* WHAT IS NEEDED *
Write the data out verbatim.

* DATASET EXCERPTS *
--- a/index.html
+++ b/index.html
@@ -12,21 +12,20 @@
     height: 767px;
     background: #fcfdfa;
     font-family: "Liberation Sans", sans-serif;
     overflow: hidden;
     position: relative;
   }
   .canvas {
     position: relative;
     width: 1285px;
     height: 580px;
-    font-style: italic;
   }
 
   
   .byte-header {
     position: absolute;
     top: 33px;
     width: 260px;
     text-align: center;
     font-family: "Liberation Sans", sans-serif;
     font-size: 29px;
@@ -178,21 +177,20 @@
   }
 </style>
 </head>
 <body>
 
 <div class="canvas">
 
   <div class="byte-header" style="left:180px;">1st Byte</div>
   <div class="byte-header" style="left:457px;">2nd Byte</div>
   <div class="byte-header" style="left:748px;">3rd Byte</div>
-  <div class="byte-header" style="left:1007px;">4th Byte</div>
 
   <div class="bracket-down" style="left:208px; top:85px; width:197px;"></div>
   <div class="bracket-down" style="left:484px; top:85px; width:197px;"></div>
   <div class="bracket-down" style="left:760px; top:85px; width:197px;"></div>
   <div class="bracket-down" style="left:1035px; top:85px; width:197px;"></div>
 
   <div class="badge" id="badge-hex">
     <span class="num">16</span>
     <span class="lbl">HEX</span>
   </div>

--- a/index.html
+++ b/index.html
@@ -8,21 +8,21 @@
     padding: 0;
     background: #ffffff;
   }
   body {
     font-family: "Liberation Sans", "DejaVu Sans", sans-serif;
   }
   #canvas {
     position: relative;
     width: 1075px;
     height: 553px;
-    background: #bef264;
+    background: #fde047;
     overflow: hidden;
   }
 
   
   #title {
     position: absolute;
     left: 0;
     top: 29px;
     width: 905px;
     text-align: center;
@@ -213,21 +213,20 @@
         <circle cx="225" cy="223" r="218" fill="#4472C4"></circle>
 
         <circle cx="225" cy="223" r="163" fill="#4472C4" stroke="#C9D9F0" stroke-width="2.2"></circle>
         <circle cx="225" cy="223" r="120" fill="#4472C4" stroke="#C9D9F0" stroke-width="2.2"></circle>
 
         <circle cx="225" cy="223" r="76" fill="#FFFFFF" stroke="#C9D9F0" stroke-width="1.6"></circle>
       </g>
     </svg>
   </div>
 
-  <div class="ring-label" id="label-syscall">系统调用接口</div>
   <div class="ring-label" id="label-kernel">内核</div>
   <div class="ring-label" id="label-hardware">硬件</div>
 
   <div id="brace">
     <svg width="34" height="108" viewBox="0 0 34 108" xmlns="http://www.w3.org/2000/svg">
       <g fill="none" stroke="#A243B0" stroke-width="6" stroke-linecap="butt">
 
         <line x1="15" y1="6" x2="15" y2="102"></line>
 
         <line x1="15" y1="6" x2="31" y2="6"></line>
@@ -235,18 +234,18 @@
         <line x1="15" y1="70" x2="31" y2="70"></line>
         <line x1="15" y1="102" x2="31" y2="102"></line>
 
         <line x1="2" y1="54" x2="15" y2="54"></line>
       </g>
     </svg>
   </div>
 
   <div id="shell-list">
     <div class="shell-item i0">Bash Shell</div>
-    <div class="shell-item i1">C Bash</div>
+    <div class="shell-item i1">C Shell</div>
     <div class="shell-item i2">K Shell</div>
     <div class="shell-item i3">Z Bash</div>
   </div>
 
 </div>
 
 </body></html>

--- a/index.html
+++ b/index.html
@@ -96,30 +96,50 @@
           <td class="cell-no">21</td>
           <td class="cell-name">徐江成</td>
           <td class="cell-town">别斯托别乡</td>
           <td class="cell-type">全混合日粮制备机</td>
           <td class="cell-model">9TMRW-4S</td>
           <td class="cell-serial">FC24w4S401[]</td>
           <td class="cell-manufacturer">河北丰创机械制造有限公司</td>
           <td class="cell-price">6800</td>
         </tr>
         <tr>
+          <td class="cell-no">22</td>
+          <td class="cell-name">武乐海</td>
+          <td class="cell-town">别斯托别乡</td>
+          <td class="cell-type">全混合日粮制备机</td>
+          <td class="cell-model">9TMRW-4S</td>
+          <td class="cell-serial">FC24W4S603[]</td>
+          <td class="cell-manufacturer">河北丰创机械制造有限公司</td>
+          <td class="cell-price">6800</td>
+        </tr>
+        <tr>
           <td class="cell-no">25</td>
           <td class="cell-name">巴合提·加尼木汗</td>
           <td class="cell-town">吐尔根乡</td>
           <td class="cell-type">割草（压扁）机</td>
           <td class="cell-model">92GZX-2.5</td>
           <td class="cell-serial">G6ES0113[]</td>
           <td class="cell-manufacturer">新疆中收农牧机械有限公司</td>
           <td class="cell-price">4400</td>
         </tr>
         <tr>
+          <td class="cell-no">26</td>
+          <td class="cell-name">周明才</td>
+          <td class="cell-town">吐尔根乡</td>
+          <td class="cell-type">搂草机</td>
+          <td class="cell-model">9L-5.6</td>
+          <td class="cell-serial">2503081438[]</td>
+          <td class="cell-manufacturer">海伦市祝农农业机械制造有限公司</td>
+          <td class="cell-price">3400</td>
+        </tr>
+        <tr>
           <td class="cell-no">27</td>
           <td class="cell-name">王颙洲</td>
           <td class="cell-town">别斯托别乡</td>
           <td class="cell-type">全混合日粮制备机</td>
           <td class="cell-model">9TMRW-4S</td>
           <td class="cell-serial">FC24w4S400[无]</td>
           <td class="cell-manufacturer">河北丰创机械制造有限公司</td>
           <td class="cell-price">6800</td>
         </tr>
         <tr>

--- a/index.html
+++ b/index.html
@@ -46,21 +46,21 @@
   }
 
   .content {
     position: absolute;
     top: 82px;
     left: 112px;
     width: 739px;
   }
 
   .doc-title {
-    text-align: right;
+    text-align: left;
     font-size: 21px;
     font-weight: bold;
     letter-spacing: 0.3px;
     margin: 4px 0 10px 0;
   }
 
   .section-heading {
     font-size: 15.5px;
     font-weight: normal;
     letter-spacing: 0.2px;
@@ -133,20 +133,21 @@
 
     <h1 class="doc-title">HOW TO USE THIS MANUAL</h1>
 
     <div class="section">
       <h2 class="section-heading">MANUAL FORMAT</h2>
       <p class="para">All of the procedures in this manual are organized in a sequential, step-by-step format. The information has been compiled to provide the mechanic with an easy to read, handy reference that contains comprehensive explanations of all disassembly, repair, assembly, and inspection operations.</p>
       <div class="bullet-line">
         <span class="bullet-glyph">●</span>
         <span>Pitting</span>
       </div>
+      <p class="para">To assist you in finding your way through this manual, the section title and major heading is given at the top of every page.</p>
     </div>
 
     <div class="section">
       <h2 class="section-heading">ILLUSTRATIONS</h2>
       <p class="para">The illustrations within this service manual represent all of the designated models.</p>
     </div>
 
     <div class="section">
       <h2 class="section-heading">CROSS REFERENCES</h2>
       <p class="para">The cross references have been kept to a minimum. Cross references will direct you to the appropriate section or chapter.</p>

* RESPONSE AREA *
--- a/index.html
+++ b/index.html
@@ -12,21 +12,20 @@
     height: 767px;
     background: #fcfdfa;
     font-family: "Liberation Sans", sans-serif;
     overflow: hidden;
     position: relative;
   }
   .canvas {
     position: relative;
     width: 1285px;
     height: 580px;
-    font-style: italic;
   }
 
   
   .byte-header {
     position: absolute;
     top: 33px;
     width: 260px;
     text-align: center;
     font-family: "Liberation Sans", sans-serif;
     font-size: 29px;
@@ -178,21 +177,20 @@
   }
 </style>
 </head>
 <body>
 
 <div class="canvas">
 
   <div class="byte-header" style="left:180px;">1st Byte</div>
   <div class="byte-header" style="left:457px;">2nd Byte</div>
   <div class="byte-header" style="left:748px;">3rd Byte</div>
-  <div class="byte-header" style="left:1007px;">4th Byte</div>
 
   <div class="bracket-down" style="left:208px; top:85px; width:197px;"></div>
   <div class="bracket-down" style="left:484px; top:85px; width:197px;"></div>
   <div class="bracket-down" style="left:760px; top:85px; width:197px;"></div>
   <div class="bracket-down" style="left:1035px; top:85px; width:197px;"></div>
 
   <div class="badge" id="badge-hex">
     <span class="num">16</span>
     <span class="lbl">HEX</span>
   </div>

--- a/index.html
+++ b/index.html
@@ -8,21 +8,21 @@
     padding: 0;
     background: #ffffff;
   }
   body {
     font-family: "Liberation Sans", "DejaVu Sans", sans-serif;
   }
   #canvas {
     position: relative;
     width: 1075px;
     height: 553px;
-    background: #bef264;
+    background: #fde047;
     overflow: hidden;
   }
 
   
   #title {
     position: absolute;
     left: 0;
     top: 29px;
     width: 905px;
     text-align: center;
@@ -213,21 +213,20 @@
         <circle cx="225" cy="223" r="218" fill="#4472C4"></circle>
 
         <circle cx="225" cy="223" r="163" fill="#4472C4" stroke="#C9D9F0" stroke-width="2.2"></circle>
         <circle cx="225" cy="223" r="120" fill="#4472C4" stroke="#C9D9F0" stroke-width="2.2"></circle>
 
         <circle cx="225" cy="223" r="76" fill="#FFFFFF" stroke="#C9D9F0" stroke-width="1.6"></circle>
       </g>
     </svg>
   </div>
 
-  <div class="ring-label" id="label-syscall">系统调用接口</div>
   <div class="ring-label" id="label-kernel">内核</div>
   <div class="ring-label" id="label-hardware">硬件</div>
 
   <div id="brace">
     <svg width="34" height="108" viewBox="0 0 34 108" xmlns="http://www.w3.org/2000/svg">
       <g fill="none" stroke="#A243B0" stroke-width="6" stroke-linecap="butt">
 
         <line x1="15" y1="6" x2="15" y2="102"></line>
 
         <line x1="15" y1="6" x2="31" y2="6"></line>
@@ -235,18 +234,18 @@
         <line x1="15" y1="70" x2="31" y2="70"></line>
         <line x1="15" y1="102" x2="31" y2="102"></line>
 
         <line x1="2" y1="54" x2="15" y2="54"></line>
       </g>
     </svg>
   </div>
 
   <div id="shell-list">
     <div class="shell-item i0">Bash Shell</div>
-    <div class="shell-item i1">C Bash</div>
+    <div class="shell-item i1">C Shell</div>
     <div class="shell-item i2">K Shell</div>
     <div class="shell-item i3">Z Bash</div>
   </div>
 
 </div>
 
 </body></html>

--- a/index.html
+++ b/index.html
@@ -96,30 +96,50 @@
           <td class="cell-no">21</td>
           <td class="cell-name">徐江成</td>
           <td class="cell-town">别斯托别乡</td>
           <td class="cell-type">全混合日粮制备机</td>
           <td class="cell-model">9TMRW-4S</td>
           <td class="cell-serial">FC24w4S401[]</td>
           <td class="cell-manufacturer">河北丰创机械制造有限公司</td>
           <td class="cell-price">6800</td>
         </tr>
         <tr>
+          <td class="cell-no">22</td>
+          <td class="cell-name">武乐海</td>
+          <td class="cell-town">别斯托别乡</td>
+          <td class="cell-type">全混合日粮制备机</td>
+          <td class="cell-model">9TMRW-4S</td>
+          <td class="cell-serial">FC24W4S603[]</td>
+          <td class="cell-manufacturer">河北丰创机械制造有限公司</td>
+          <td class="cell-price">6800</td>
+        </tr>
+        <tr>
           <td class="cell-no">25</td>
           <td class="cell-name">巴合提·加尼木汗</td>
           <td class="cell-town">吐尔根乡</td>
           <td class="cell-type">割草（压扁）机</td>
           <td class="cell-model">92GZX-2.5</td>
           <td class="cell-serial">G6ES0113[]</td>
           <td class="cell-manufacturer">新疆中收农牧机械有限公司</td>
           <td class="cell-price">4400</td>
         </tr>
         <tr>
+          <td class="cell-no">26</td>
+          <td class="cell-name">周明才</td>
+          <td class="cell-town">吐尔根乡</td>
+          <td class="cell-type">搂草机</td>
+          <td class="cell-model">9L-5.6</td>
+          <td class="cell-serial">2503081438[]</td>
+          <td class="cell-manufacturer">海伦市祝农农业机械制造有限公司</td>
+          <td class="cell-price">3400</td>
+        </tr>
+        <tr>
           <td class="cell-no">27</td>
           <td class="cell-name">王颙洲</td>
           <td class="cell-town">别斯托别乡</td>
           <td class="cell-type">全混合日粮制备机</td>
           <td class="cell-model">9TMRW-4S</td>
           <td class="cell-serial">FC24w4S400[无]</td>
           <td class="cell-manufacturer">河北丰创机械制造有限公司</td>
           <td class="cell-price">6800</td>
         </tr>
         <tr>

--- a/index.html
+++ b/index.html
@@ -46,21 +46,21 @@
   }
 
   .content {
     position: absolute;
     top: 82px;
     left: 112px;
     width: 739px;
   }
 
   .doc-title {
-    text-align: right;
+    text-align: left;
     font-size: 21px;
     font-weight: bold;
     letter-spacing: 0.3px;
     margin: 4px 0 10px 0;
   }
 
   .section-heading {
     font-size: 15.5px;
     font-weight: normal;
     letter-spacing: 0.2px;
@@ -133,20 +133,21 @@
 
     <h1 class="doc-title">HOW TO USE THIS MANUAL</h1>
 
     <div class="section">
       <h2 class="section-heading">MANUAL FORMAT</h2>
       <p class="para">All of the procedures in this manual are organized in a sequential, step-by-step format. The information has been compiled to provide the mechanic with an easy to read, handy reference that contains comprehensive explanations of all disassembly, repair, assembly, and inspection operations.</p>
       <div class="bullet-line">
         <span class="bullet-glyph">●</span>
         <span>Pitting</span>
       </div>
+      <p class="para">To assist you in finding your way through this manual, the section title and major heading is given at the top of every page.</p>
     </div>
 
     <div class="section">
       <h2 class="section-heading">ILLUSTRATIONS</h2>
       <p class="para">The illustrations within this service manual represent all of the designated models.</p>
     </div>
 
     <div class="section">
       <h2 class="section-heading">CROSS REFERENCES</h2>
       <p class="para">The cross references have been kept to a minimum. Cross references will direct you to the appropriate section or chapter.</p>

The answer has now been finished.